Calling him "ridiculously" bright, Nichols said Freeman did not oppose the war but "wanted it to be done better and smarter."
After Dodd mentioned an unnamed Army captain's concerns on NBC's "Meet The Press," Freeman e-mailed him to bring up another concern: the mistreatment of Iraqi interpreters by military contractors.
The connection between Dodd and Freeman went beyond a chance encounter and an exchange of e-mails. On Jan. 20, the day of Freeman's death, his wife was visiting his mother in Utah when a neighbor called to say that a military vehicle had stopped by the Freeman home. Frantic for news, Charlotte Freeman contacted Dodd's staff. The senator's aides learned of Brian Freeman's fate from the Defense Department and helped get military officials dispatched to his wife.

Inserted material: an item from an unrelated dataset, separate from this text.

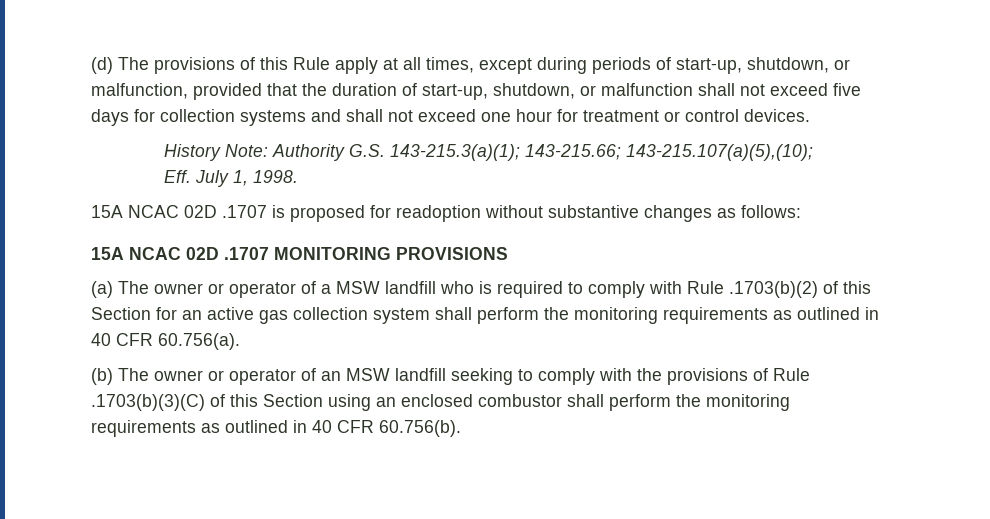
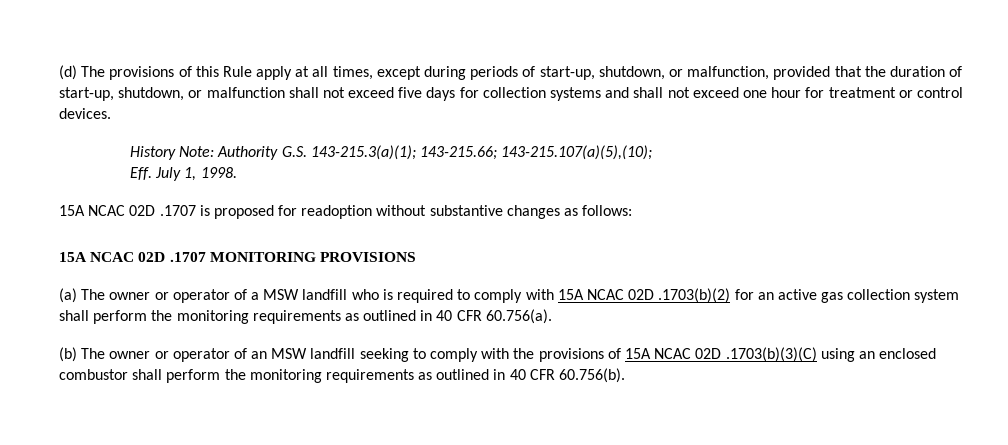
- (a) The owner or operator of a MSW landfill who is required to comply with Rule .1703(b)(2) of this Section for an active gas collection system shall perform the monitoring requirements as outlined in 40 CFR 60.756(a).
+ (a) The owner or operator of a MSW landfill who is required to comply with 15A NCAC 02D .1703(b)(2) for an active gas collection system shall perform the monitoring requirements as outlined in 40 CFR 60.756(a).
- (b) The owner or operator of an MSW landfill seeking to comply with the provisions of Rule .1703(b)(3)(C) of this Section using an enclosed combustor shall perform the monitoring requirements as outlined in 40 CFR 60.756(b).
+ (b) The owner or operator of an MSW landfill seeking to comply with the provisions of 15A NCAC 02D .1703(b)(3)(C) using an enclosed combustor shall perform the monitoring requirements as outlined in 40 CFR 60.756(b).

Kerry took the news personally, aides said. In Freeman, he saw something of himself -- a promising young officer, articulate and politically minded. But Kerry made it back from Vietnam.
"All that loss, for what?" Dodd asked.
It was not just Freeman's death that deeply troubled and provoked the two senators, but the way he died, in an apparent betrayal by Iraqi allies. In the days after Freeman's death, Dodd drafted legislation to cap the number of troops in Iraq. Last week in the Senate Foreign Relations Committee, Kerry backed Dodd in a failed effort to attach the legislative cap to the nonbinding resolution of opposition.
And both men are demanding that the Senate push the confrontation with Bush further. Kerry has resurrected his call for legislation setting a date certain for the withdrawal of troops.
"The notion of sense-of-the-Senate resolutions, what the hell does that mean?" Dodd asked yesterday. "Is that all you got?"